Over and again, on any number of threads, I note I am no more able to resolve this centuries old conundrum than you are.

What, you don't believe a part of me doesn't agree that determinism is ridiculous? That I too "just know" that I am of my own volition typing these words and not other words?

Of course free will might be the real deal.

It's just that, like you, I'm utterly incapable of explaining how it happened if it did happen. Though, unlike you, I don't have whatever your own equivalent of God is "here and now" to bring it all back to my "soul" at the moment of conception.

Is that still your best guess? Is that what you still put your faith in?

Or, as with those like IC here, do you actually believe that you can prove it? A video of your own perhaps?
My point was that you respond in a particular way in this thread and it is not a way that leads you to consider and evaluate research.

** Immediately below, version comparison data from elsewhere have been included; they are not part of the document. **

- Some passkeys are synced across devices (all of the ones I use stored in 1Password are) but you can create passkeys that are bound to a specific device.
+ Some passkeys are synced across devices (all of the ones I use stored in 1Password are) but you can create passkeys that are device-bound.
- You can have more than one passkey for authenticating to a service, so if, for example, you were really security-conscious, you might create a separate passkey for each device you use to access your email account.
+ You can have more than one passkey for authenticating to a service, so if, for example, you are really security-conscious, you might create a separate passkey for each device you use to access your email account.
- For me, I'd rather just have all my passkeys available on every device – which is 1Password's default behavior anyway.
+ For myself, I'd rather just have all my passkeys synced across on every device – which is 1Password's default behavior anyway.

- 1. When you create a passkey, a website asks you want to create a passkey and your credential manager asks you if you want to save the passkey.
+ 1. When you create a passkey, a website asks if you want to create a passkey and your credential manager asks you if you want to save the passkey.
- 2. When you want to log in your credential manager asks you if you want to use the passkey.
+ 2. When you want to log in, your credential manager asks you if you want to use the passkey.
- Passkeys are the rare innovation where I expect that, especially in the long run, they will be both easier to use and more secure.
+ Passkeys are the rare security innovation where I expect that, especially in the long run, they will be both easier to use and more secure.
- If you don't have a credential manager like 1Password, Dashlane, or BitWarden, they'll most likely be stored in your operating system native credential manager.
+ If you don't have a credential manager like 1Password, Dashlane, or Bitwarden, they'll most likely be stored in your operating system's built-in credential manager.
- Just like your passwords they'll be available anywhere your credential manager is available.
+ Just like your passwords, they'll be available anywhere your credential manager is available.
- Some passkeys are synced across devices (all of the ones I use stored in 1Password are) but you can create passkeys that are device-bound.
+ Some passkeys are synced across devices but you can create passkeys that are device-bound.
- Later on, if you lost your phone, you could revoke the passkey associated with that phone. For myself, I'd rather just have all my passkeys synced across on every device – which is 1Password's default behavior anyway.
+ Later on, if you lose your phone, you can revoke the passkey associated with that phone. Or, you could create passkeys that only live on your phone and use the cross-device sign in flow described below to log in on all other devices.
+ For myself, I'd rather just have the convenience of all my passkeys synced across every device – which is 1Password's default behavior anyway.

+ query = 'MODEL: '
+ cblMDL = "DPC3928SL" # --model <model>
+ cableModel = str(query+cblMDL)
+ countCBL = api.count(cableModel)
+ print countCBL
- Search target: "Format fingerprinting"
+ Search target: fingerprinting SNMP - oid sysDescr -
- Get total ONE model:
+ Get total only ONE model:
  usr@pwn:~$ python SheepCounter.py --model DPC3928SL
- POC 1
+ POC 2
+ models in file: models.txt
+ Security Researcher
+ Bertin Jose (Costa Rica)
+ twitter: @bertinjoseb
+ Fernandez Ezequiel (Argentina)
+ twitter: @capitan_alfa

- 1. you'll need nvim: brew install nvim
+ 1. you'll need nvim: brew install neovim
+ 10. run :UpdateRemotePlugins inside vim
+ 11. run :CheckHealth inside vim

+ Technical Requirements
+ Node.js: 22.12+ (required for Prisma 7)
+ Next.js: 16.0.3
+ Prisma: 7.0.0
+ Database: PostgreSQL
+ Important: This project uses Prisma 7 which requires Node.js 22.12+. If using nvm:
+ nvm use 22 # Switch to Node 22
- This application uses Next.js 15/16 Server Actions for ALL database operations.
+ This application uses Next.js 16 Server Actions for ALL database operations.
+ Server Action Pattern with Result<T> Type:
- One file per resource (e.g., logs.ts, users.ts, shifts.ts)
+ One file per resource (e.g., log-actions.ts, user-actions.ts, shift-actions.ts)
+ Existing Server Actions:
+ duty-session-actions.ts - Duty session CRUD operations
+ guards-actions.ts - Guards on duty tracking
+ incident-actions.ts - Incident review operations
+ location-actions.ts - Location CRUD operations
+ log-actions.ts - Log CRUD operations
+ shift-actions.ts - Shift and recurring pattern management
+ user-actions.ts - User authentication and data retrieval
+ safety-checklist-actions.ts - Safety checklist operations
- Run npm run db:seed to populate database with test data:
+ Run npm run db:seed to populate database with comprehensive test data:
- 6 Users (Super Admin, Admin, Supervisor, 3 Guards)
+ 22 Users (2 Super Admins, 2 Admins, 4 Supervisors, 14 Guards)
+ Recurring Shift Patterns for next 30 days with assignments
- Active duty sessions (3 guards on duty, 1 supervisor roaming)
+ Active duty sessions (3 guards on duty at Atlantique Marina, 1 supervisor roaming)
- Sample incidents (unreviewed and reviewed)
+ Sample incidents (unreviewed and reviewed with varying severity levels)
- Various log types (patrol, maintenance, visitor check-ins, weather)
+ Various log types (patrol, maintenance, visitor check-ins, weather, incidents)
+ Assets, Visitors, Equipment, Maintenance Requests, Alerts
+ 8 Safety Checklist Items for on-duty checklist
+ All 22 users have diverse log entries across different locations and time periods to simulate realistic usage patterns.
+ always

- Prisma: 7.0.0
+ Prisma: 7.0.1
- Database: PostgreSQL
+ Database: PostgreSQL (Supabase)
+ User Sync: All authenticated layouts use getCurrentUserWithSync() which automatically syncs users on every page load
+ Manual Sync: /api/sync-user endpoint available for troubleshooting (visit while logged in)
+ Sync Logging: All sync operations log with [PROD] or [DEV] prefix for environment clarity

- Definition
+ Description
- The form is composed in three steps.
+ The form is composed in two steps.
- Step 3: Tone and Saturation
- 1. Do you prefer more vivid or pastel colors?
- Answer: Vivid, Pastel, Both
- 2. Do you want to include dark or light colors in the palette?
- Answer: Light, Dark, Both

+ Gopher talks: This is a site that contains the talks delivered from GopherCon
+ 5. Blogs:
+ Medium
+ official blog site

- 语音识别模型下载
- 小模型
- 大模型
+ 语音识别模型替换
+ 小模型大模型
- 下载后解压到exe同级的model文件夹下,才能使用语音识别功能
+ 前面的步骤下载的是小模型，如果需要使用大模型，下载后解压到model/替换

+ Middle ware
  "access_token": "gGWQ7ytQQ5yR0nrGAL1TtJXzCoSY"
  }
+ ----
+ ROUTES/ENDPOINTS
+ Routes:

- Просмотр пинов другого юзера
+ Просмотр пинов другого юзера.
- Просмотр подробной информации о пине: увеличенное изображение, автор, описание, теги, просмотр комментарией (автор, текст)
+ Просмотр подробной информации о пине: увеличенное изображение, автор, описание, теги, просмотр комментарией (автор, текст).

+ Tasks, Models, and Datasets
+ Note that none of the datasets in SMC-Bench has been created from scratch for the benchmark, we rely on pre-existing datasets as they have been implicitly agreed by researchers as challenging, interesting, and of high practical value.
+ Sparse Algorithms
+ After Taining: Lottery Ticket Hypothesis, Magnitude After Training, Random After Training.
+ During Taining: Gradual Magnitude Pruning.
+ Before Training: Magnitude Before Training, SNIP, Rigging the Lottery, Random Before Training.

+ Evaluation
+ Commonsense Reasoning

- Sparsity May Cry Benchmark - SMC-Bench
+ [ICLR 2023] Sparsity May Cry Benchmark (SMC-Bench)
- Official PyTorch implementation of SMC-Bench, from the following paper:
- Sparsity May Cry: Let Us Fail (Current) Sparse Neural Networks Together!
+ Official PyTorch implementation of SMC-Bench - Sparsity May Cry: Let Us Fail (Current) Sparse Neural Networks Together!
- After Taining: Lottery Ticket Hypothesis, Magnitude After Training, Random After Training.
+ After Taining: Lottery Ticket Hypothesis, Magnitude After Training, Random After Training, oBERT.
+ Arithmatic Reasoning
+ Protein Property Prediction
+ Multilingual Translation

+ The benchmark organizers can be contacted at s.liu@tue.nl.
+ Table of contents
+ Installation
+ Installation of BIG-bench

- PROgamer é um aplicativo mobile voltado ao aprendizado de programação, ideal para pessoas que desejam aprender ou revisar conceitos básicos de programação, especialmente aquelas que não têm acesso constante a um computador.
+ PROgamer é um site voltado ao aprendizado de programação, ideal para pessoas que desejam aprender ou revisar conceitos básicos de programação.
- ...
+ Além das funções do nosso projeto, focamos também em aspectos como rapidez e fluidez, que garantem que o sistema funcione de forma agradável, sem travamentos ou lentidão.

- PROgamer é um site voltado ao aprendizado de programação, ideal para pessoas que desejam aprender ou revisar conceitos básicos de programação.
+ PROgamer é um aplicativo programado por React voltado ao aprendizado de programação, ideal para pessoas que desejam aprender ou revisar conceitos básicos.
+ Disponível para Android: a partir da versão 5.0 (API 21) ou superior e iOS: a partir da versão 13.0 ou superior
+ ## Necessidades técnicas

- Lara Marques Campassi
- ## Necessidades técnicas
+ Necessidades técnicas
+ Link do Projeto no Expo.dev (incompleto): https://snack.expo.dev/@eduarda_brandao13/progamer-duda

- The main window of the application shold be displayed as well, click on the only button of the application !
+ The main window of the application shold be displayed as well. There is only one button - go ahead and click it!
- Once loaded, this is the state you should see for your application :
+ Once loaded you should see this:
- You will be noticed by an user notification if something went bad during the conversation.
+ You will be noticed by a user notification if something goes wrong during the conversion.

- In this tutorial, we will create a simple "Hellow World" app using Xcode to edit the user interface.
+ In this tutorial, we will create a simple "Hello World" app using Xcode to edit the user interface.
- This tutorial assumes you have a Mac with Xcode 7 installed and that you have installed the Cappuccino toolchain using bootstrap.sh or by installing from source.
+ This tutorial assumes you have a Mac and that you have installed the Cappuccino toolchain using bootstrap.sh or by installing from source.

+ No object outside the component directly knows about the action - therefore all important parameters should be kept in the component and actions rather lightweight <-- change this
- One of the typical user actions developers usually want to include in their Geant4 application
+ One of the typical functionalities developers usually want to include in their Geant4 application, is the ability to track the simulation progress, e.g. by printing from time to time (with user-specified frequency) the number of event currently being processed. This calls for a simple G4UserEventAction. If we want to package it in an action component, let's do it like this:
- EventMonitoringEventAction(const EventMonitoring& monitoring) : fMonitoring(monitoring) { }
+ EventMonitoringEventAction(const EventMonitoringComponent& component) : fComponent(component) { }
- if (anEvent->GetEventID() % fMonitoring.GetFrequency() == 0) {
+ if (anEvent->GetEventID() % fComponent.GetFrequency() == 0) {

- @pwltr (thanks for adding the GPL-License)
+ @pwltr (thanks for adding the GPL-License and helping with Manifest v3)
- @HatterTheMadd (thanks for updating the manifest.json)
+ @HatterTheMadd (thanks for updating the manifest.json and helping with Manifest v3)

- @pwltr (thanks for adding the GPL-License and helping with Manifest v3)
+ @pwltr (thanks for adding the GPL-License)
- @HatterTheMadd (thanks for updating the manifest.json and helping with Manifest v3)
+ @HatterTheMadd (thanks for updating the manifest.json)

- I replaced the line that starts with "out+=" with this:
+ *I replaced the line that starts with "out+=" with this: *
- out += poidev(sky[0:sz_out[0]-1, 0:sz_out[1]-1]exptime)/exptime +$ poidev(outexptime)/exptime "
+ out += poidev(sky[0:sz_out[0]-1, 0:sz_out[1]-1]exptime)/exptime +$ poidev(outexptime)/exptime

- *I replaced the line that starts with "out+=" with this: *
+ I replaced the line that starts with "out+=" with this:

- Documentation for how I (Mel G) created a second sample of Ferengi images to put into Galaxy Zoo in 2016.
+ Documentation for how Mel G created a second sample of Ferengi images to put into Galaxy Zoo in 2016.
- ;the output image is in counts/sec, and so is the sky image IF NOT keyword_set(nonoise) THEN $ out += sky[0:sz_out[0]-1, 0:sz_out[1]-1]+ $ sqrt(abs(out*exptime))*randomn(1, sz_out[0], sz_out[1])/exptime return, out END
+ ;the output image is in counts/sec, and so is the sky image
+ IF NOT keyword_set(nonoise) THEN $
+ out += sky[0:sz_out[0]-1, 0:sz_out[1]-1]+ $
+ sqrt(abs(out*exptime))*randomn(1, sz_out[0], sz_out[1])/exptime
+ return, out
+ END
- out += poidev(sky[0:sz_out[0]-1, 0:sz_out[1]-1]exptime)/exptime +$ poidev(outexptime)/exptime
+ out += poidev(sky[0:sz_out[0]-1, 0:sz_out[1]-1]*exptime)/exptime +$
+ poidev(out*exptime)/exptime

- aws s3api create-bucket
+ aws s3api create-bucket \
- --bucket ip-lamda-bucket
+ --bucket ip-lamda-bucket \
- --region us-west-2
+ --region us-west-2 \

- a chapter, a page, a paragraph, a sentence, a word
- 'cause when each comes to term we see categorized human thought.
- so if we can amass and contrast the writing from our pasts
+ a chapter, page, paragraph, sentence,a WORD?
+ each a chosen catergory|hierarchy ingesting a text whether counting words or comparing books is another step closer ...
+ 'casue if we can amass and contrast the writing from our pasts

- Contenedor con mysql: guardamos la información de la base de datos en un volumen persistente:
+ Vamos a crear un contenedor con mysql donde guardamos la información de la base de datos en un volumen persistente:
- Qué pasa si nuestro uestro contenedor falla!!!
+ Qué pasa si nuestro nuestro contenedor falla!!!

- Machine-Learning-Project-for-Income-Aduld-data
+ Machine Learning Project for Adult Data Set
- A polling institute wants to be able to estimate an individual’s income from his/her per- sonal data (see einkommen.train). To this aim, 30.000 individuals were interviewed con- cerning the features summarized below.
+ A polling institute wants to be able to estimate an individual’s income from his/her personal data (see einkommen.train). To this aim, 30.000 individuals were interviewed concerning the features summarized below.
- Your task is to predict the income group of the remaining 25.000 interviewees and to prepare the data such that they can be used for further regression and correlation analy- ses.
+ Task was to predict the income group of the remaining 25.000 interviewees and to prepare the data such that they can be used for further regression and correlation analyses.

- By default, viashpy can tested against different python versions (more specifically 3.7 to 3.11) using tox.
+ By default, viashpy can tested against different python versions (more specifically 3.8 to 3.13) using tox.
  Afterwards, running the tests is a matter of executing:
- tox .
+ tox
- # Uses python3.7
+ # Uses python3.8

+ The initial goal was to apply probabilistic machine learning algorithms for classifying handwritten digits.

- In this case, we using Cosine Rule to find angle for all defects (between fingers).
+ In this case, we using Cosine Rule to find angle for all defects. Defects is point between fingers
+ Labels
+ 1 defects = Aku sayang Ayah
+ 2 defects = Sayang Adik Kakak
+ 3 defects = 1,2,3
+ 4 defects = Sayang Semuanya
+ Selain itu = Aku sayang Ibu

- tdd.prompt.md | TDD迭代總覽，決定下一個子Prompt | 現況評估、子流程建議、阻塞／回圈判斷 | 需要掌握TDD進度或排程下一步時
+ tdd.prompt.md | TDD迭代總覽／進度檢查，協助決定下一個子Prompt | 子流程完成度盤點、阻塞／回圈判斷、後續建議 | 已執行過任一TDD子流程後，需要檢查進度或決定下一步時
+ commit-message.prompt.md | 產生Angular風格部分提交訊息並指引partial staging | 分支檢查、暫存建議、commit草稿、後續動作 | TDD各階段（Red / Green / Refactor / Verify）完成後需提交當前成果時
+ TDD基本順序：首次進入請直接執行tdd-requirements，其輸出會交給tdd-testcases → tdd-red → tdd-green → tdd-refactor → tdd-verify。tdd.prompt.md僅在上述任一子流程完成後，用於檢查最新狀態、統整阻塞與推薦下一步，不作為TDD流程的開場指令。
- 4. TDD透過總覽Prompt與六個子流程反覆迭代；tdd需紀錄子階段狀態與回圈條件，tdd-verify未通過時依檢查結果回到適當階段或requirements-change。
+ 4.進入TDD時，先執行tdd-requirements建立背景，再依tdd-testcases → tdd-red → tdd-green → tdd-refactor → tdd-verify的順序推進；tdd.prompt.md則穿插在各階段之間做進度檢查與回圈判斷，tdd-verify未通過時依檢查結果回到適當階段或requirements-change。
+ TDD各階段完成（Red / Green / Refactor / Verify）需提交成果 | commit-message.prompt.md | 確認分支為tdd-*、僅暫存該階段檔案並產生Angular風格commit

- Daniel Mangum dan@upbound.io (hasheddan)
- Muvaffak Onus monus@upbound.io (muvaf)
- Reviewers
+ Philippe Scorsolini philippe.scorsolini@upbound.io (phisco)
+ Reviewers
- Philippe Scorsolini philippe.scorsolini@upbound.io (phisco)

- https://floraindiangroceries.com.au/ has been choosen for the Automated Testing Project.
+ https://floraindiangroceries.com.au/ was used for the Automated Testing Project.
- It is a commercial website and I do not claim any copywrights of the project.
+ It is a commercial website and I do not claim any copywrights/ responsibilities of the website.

Therefore, posting links to research appears to be a complete waste of time.
Sigh...

Ever and always from your end the assumption that ever and always from my end the things that I do I do of my own volition.

And, sure, going back to how the human condition itself fits into a definitive understanding of existence itself that may well be the case.

But then...

All of this going back to how the matter we call the human brain was "somehow" able to acquire autonomy when non-living matter "somehow" became living matter "somehow" became conscious matter "somehow" became self-conscious matter.

The link, please.
Sigh.

I don't care if you do things of your own volition or not.

I also don't care if you have a definitive understanding of existence or if you know how autonomy was acquired(or if it wasn't acquired).

I'm evaluating the merit of your statements. I'm evaluating whether they are true/false or useful/useless

That is independent of determinism and free-will.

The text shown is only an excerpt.